At Brown, student volunteers put up posters advertising “safe spaces” for students who found the event, or even the idea of the event, too upsetting.

A New York Times article elaborates: “A safe space was intended to give people who might find comments troubling or triggering a place to recuperate. The room was filled with cookies, coloring books, bubbles, Play-Doh, calming music, pillows, blankets and a video of frolicking puppies as well as students and staff members trained to deal with trauma.”

This past fall, a homosexual student at Columbia University put “anti-homophobia” fliers under each dorm room door and asked that students tape them to their windows so the entire campus would be safe from anyone criticizing sodomy.

At Oxford University Christ Church College a debate on abortion was canceled because both debaters were men. The Student Union spokesman said the cancellation was right for “the safety, both physical and mental, of the students.”

At Hampshire College, student groups rejected the invitation to a band because it had “too many white musicians, and that made students feel unsafe.”

Some have called this insanity “self-infantilization.”
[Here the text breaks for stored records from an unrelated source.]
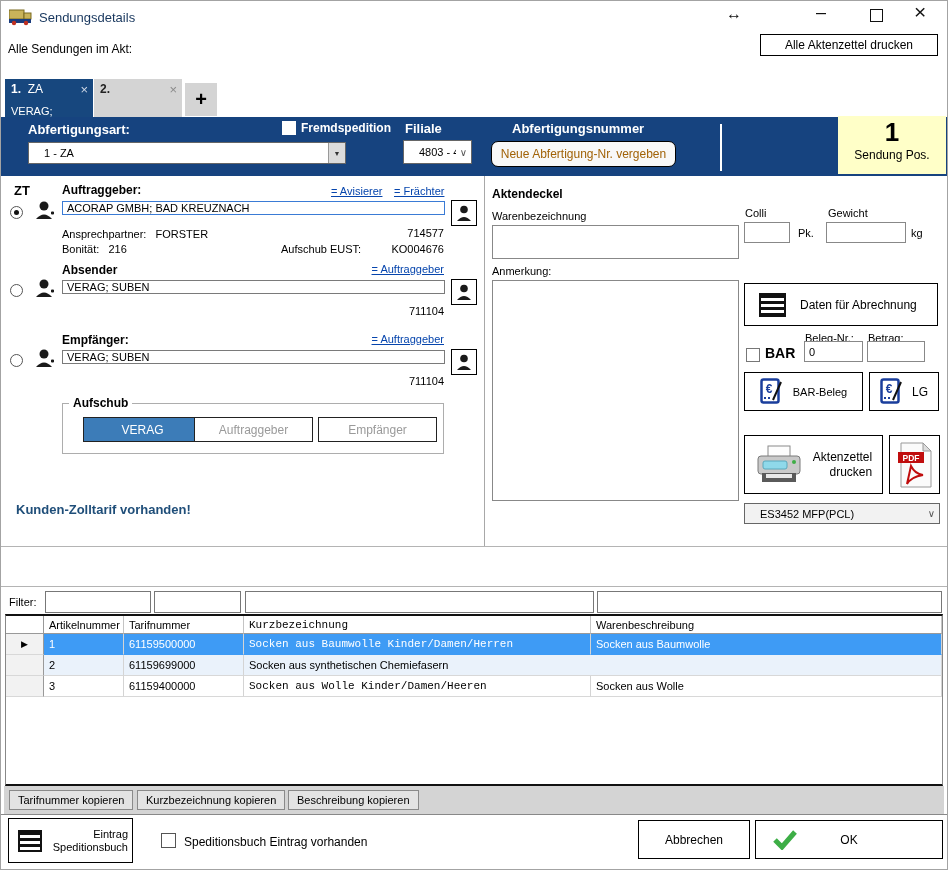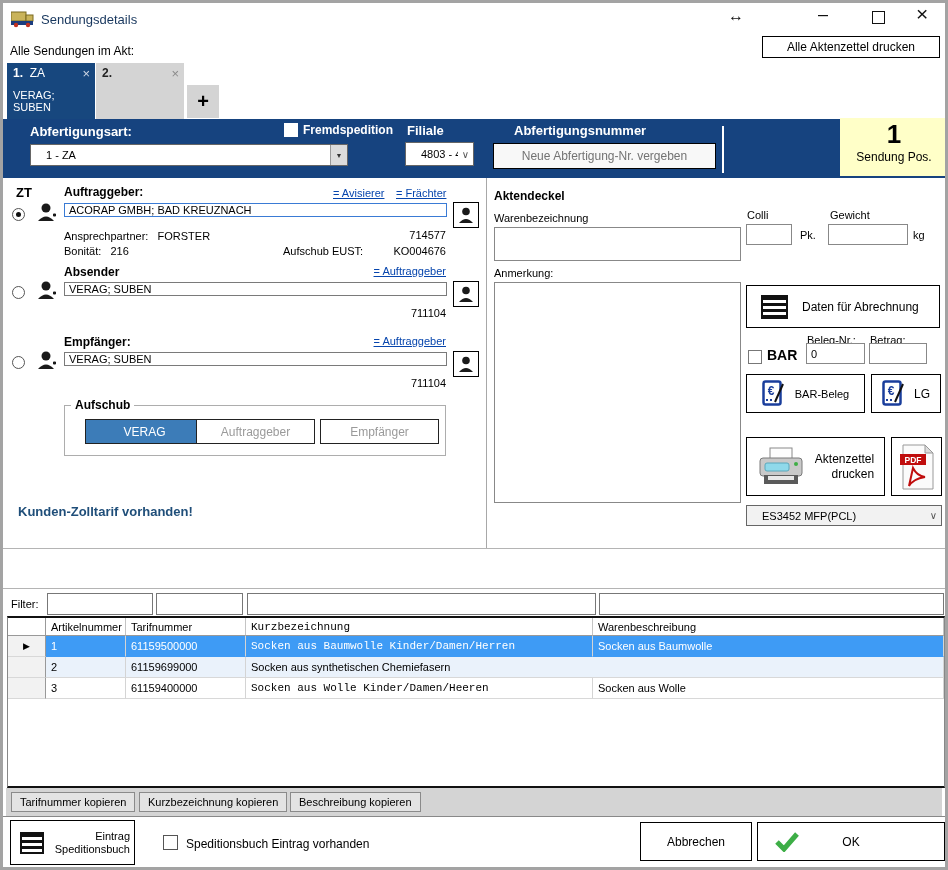"Sendungsdetails" .window { border: 3px solid #a3a3a3 -> 1px solid #a3a3a3 }
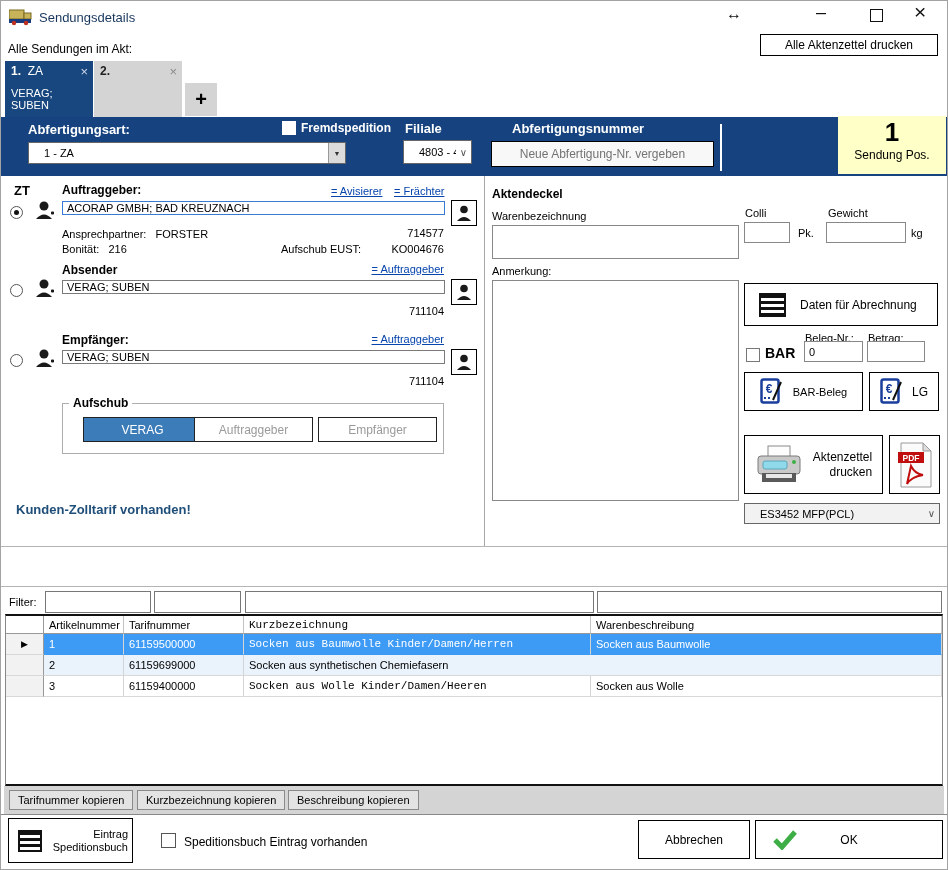"1. ZA" .tab { margin-top: none -> 18px }
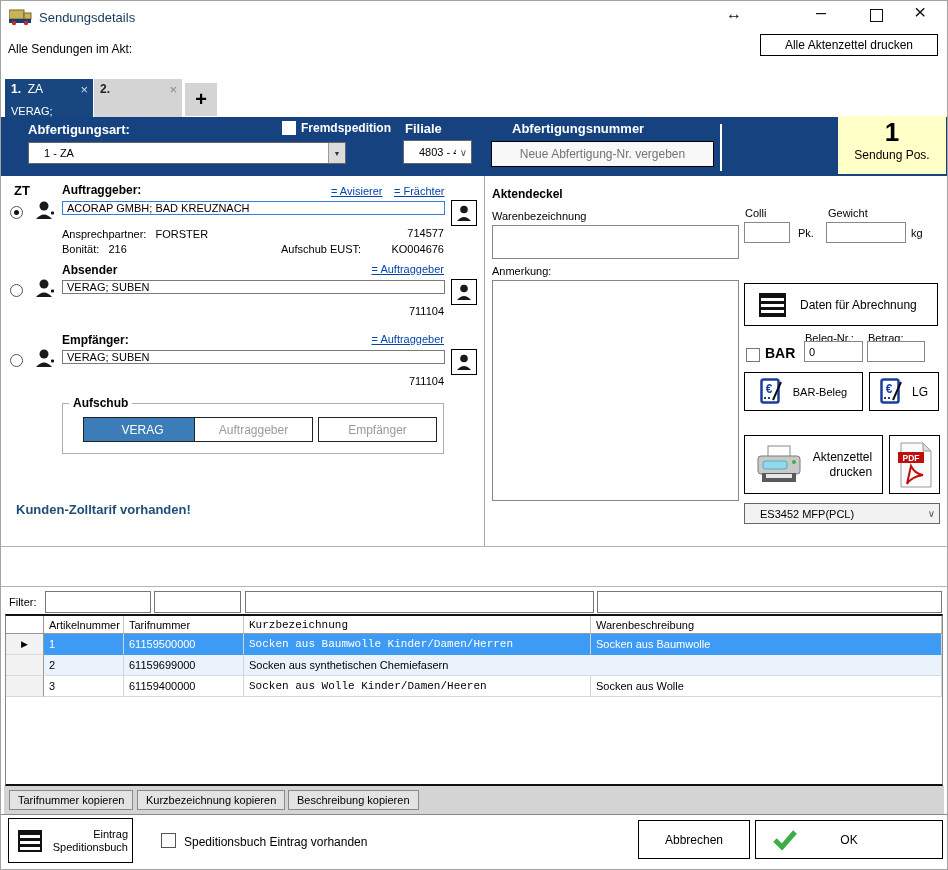"Neue Abfertigung-Nr. vergeben" div.abs { border-radius: none -> 7px; color: #737373 -> #a16207; width: 223px -> 185px }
   There are no “safe spaces” for those who enter battle and come under the fire of real deadly threats, and who often lose their lives. On the other hand, there is no weaker, more cowardly and fragile category of people than university administrators and professors.

It’s hard to imagine graduates under their influence coming out of their self-centered “safe spaces” to have any impact on society – other than to push it more toward socialism as they continue to demand that society meet all their felt needs and censor all that could violate their feelings.

The Master’s University and The Master’s Seminary have a strong commitment to our nation’s veterans who seek a Christian education to provide the finest academic training possible.

On a broader level, we produce people of conviction, strength, determination, boldness, and willingness to confront danger from physical enemies and spiritual enemies.

Many universities are catering to entitled, narcissistic, self-absorbed, indulgent, weak students who will enfeeble an entire nation in the future. There also seems to be no shortage of weak, indulgent Christians. At TMU and TMS, we graduate Christian people who stand fearlessly against evil and danger in the world while fighting the good fight for the kingdom of heaven.

The apostle Paul wrote: “Be on the alert, stand firm in the faith, act like men, be strong,” and added, “Let all that you do be done in love” (1 Cor. 16:13,14).